22/06/2017
Un dipendente pubblica sulle sue pagine di Facebook delle frasi denigratorie nei confronti del suo datore di lavoro. Dopo aver espletato la procedura di contestazione disciplinare, il dipendente è stato licenziato per giusta causa. Il licenziamento è stato impugnato in tribunale. Il tribunale, nella fase sommaria, accoglieva il ricorso del lavoratore e ordibava la reintegrazione nel posto di lavoro con il risarcimento dei dati. In sede di opposizione, il tribunale, invece, accoglieva l'opposizione del datore di lavoro e dichiarava la legittimità del licenziamento. Contro la sentenza è stato proposto reclamo; la corte di appello ha accolto l'impugnazione del lavoratore e ha ordinato la reintegrazione nel posto di lavoro.
Ricorre in cassazione il datore di lavoro lamentando la erroneità della sentenza perché ha riconosciuto la tutela reintegratoria nonostante che fosse sussistente il fatto materiale posto a fondamento del licenziamento: ogni valutazione che attenga al profilo della proporzionalità della sanzione rispetto alla gravità della condotta contestata non è idonea a determinare la condanna del datore di lavoro alla reintegrazione del lavoratore nel posto di lavoro. In presenza di questa violazione il lavoratore ha solo diritto al risarcimento indennitario e non anche alla reintegrazione nel posto di lavoro.

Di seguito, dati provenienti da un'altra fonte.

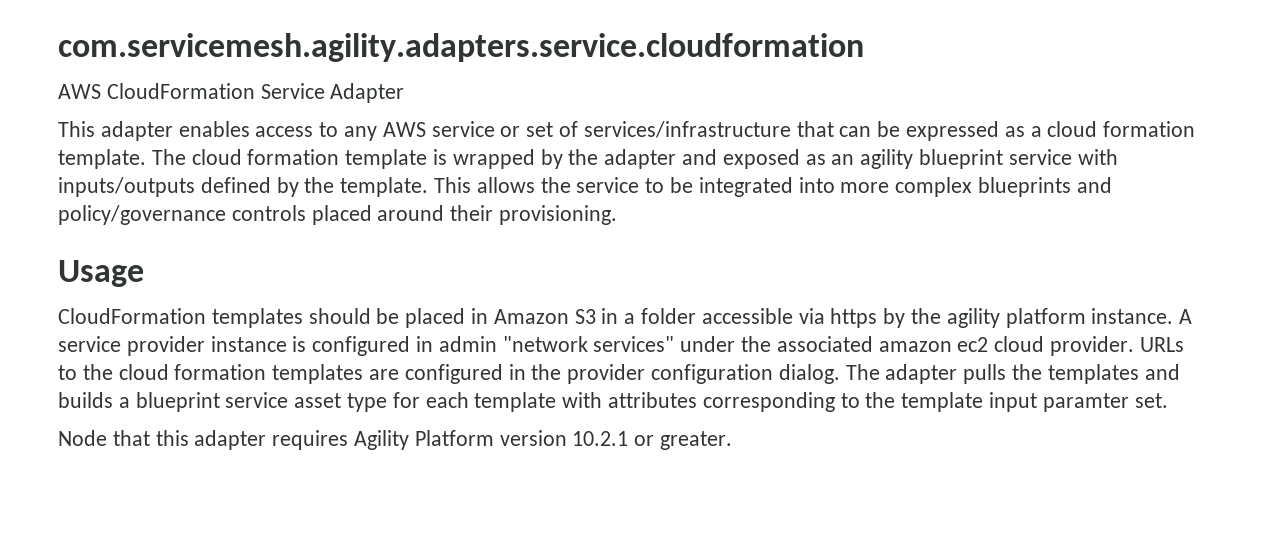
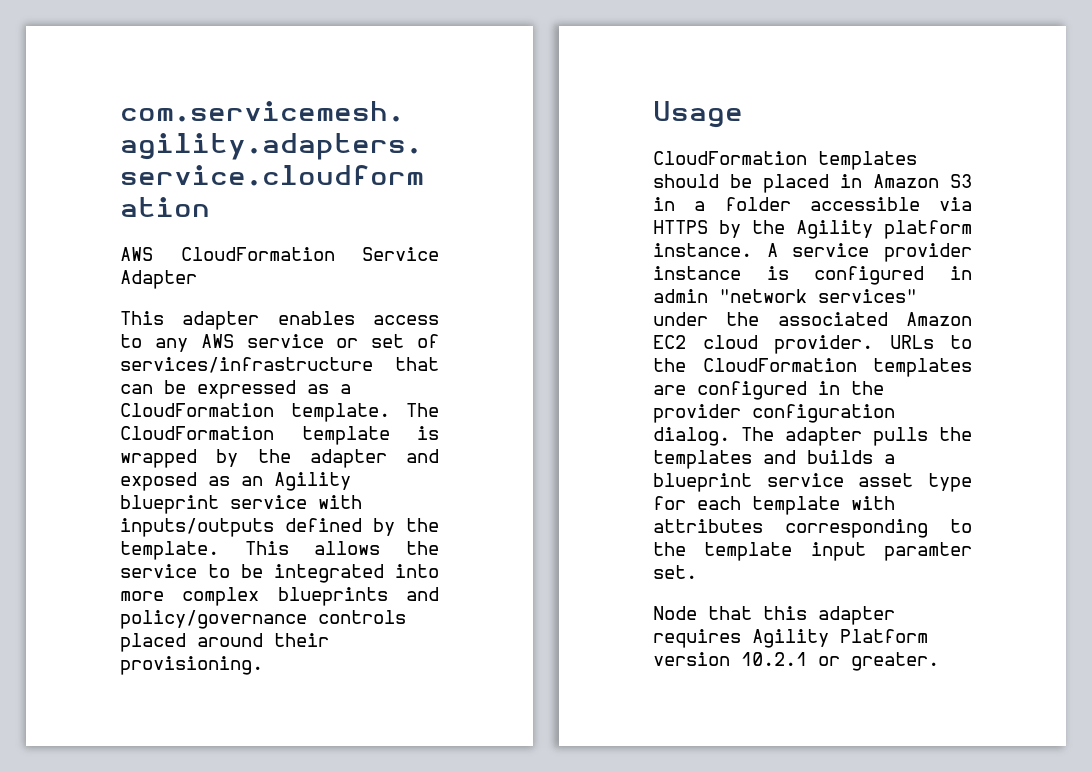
- This adapter enables access to any AWS service or set of services/infrastructure that can be expressed as a cloud formation template. The cloud formation template is wrapped by the adapter and exposed as an agility blueprint service with inputs/outputs defined by the template.
+ This adapter enables access to any AWS service or set of services/infrastructure that can be expressed as a CloudFormation template. The CloudFormation template is wrapped by the adapter and exposed as an Agility blueprint service with inputs/outputs defined by the template.
- CloudFormation templates should be placed in Amazon S3 in a folder accessible via https by the agility platform instance.
+ CloudFormation templates should be placed in Amazon S3 in a folder accessible via HTTPS by the Agility platform instance.
- A service provider instance is configured in admin "network services" under the associated amazon ec2 cloud provider.
+ A service provider instance is configured in admin "network services" under the associated Amazon EC2 cloud provider.
- URLs to the cloud formation templates are configured in the provider configuration dialog.
+ URLs to the CloudFormation templates are configured in the provider configuration dialog.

La Corte di Cassazione ha rigettato questo argomentare perché:
"l'insussistenza del fatto contestato, di cui all'art. 18 stat.lav., come modificato dalla L. n. 92 del 2012, art. 1, comma 42, comprende l'ipotesi del fatto sussistente ma privo del carattere di illiceità, sicchè (anche) in tale ipotesi si applica la tutela reintegratoria, senza che rilevi la diversa questione della proporzionalità tra sanzione espulsiva e fatto di modesta illiceità (Cass. n. 20540/15 ).
Con la successiva Cass. n. 18418/16 si è al riguardo chiarito che l'assenza di illiceità di un fatto materiale pur sussistente, deve essere ricondotto all'ipotesi, che prevede la reintegra nel posto di lavoro, dell'insussistenza del fatto contestato, mentre la minore o maggiore gravità (o lievità) del fatto contestato e ritenuto sussistente, implicando un giudizio di proporzionalità, non consente l'applicazione della tutela cd. reale.
Nella specie la sentenza impugnata ha accertato la sostanziale non illiceità dei fatti addebitati, e tale accertamento non ha formato oggetto di adeguata censura ad opera della ricorrente.
Deve peraltro chiarirsi che non può ritenersi relegato nell'ambito del giudizio di proporzionalità qualunque fatto (accertato) teoricamente censurabile ma in concreto privo del requisito di antigiuridicità, non potendo ammettersi che per tale via possa essere sempre soggetto alla sola tutela indennitaria un licenziamento basato su fatti (pur sussistenti, ma) di rilievo disciplinare nullo o sostanzialmente inapprezzabile." Cassazione civile, sez. lav., 31/05/2017, (ud. 18/01/2017, dep.31/05/2017), n. 13799".
Il fatto per la cassazione è sussistente ma non è giuridicamente rilevante; quel che importa ai fini della reintegrazione nel posto di lavoro è l'antigiuridicità del fatto che nel nostro caso non sussiste.